Michael Dennis tells me that population-based training typically sees strong diminishing returns to population size, such that he doubts that there were more than one or two dozen agents in each population/generation. This is consistent with AlphaStar I believe, where the number of agents was something like that IIRC...

Anyhow, suppose 30 agents per generation. Then that's a cost of $5,000/mo x 1.3 months x 30 agents = $195,000 to train the fifth generation of agents. The previous two generations were probably quicker and cheaper. In total the price is prob... (read more)

Makes sense given the spinning-top topology of games. These tasks are probably not complex enough to need a lot of distinct agents/populations to traverse the wide part to reach the top where you then need little diversity to converge on value-equivalent models. One observation: you can't run SC2 environments on a TPU, and when you can pack the environment and agents together onto a TPU and batch everything with no copying, you use the hardware closer to its full potential, see the Podracer numbers.
3Julian Schrittwieser3y
Only Anakin actually runs the environment on the TPU, and this only works for pretty simple environments (basically: can you implement it in JAX?) Sebulba runs environments on the host, which is what would have been done for this paper too (no idea if they used Sebulba or had a different setup). This doesn't really matter though, because for these simulated environments it's fairly simple to fully utilize the TPUs by running more (remote) environments in parallel. 

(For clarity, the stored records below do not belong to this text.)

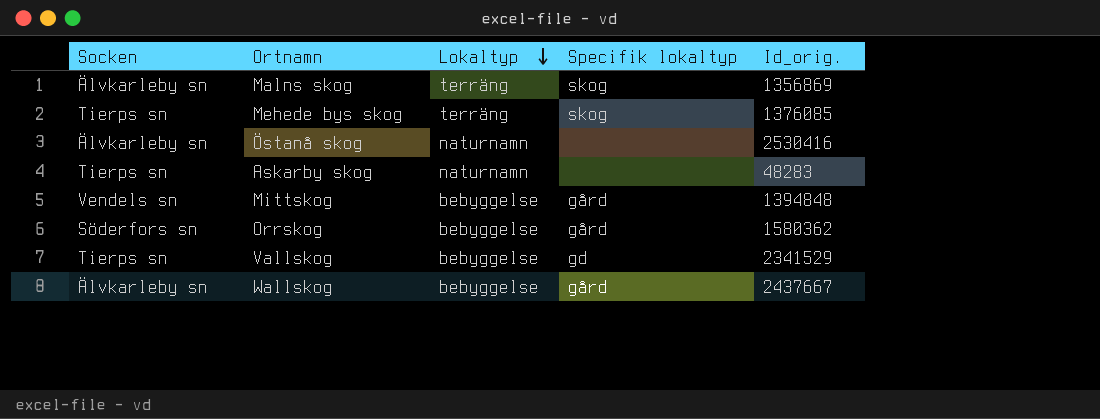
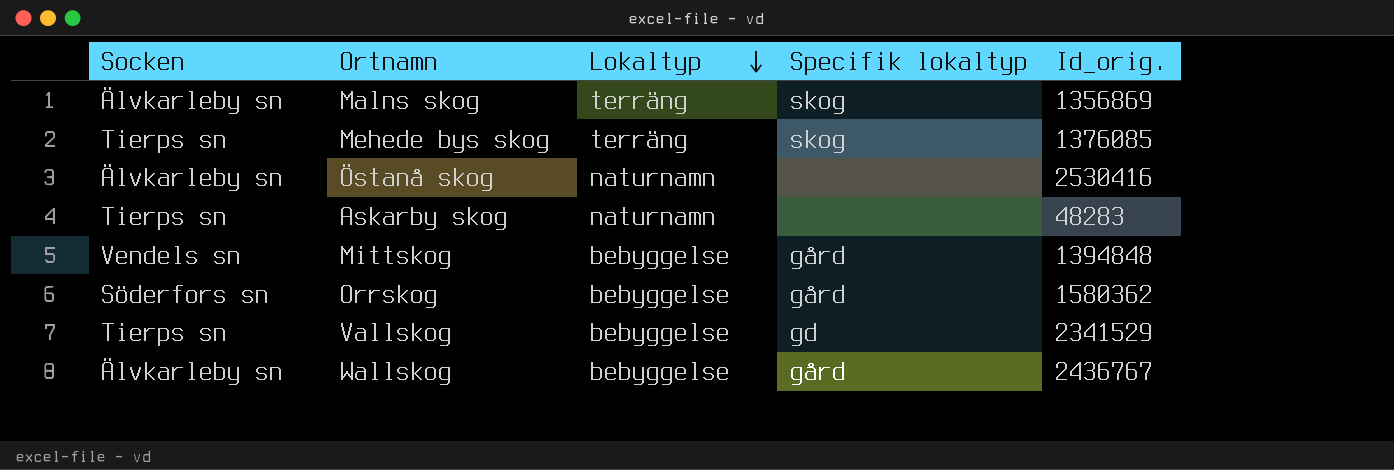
Wallskog | Id_orig.: 2437667 -> 2436767

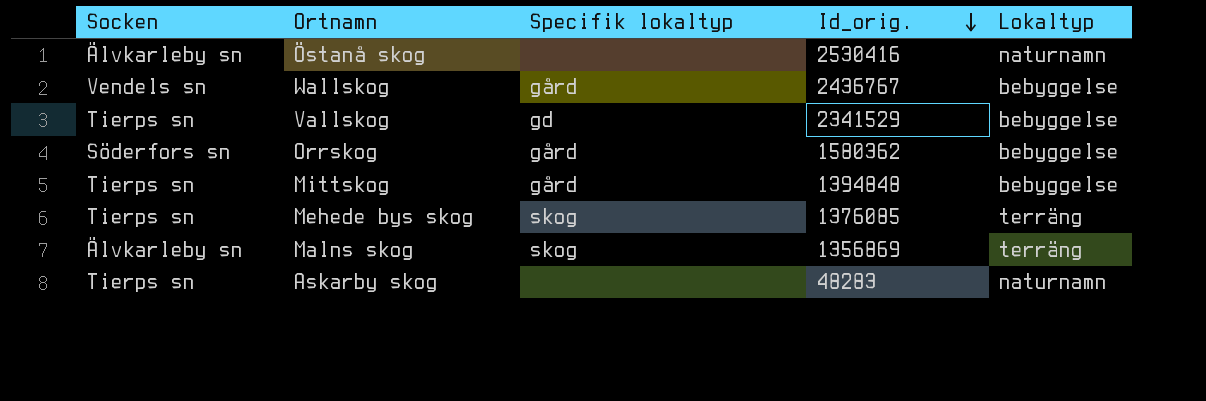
row order: Lokaltyp descending -> Id_orig. descending
column Lokaltyp | position: 3 -> 5
Wallskog | Socken: Älvkarleby sn -> Vendels sn
Mittskog | Socken: Vendels sn -> Tierps sn

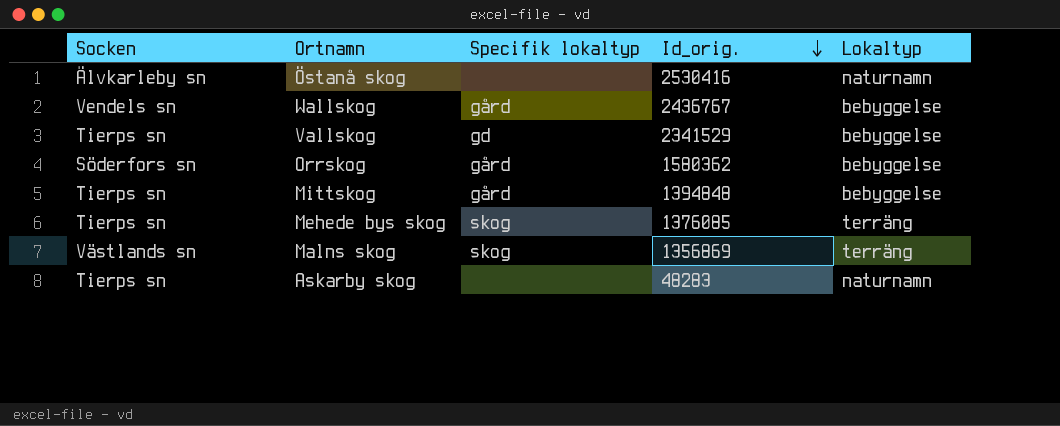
Malns skog | Socken: Älvkarleby sn -> Västlands sn

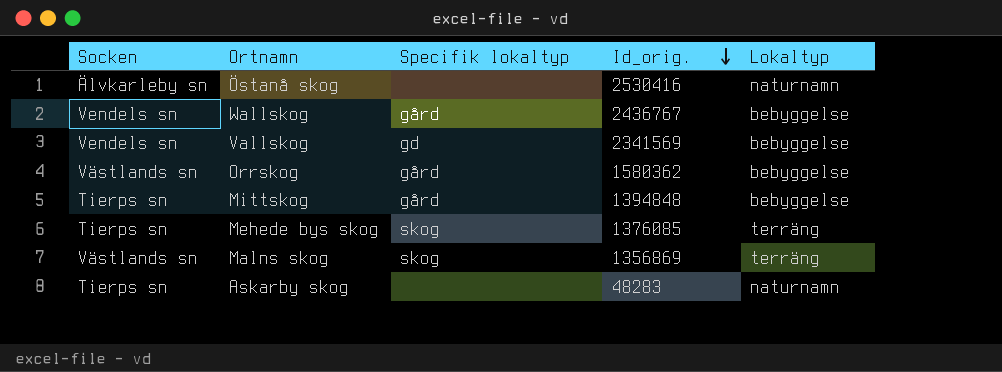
Vallskog | Socken: Tierps sn -> Vendels sn
Vallskog | Id_orig.: 2341529 -> 2341569
Orrskog | Socken: Söderfors sn -> Västlands sn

Yes, I see that they used Unity, so the TPUs themselves couldn't run the env, but the TPU CPU VM* could run potentially a lot of copies (with that like 300GB of RAM it's got access to), and that'd be a lot nicer than running remote VMs. At least in Tensorfork, when we try to use TPU pods, a lot of time goes into figuring out correct use of the interconnect & traffic because the on-TPU ops are so optimized by default. (And regardless of which of those tricks this open-ended paper uses, this is a point well worth knowing about how research could potentially gets way more performance out of a TPU pod than one would expect from knowing TPU usage of old stuff like AlphaStar.) * advertisement: access to the VM was recently unlocked for non-Google TPU users. It really changes how you treat TPU use!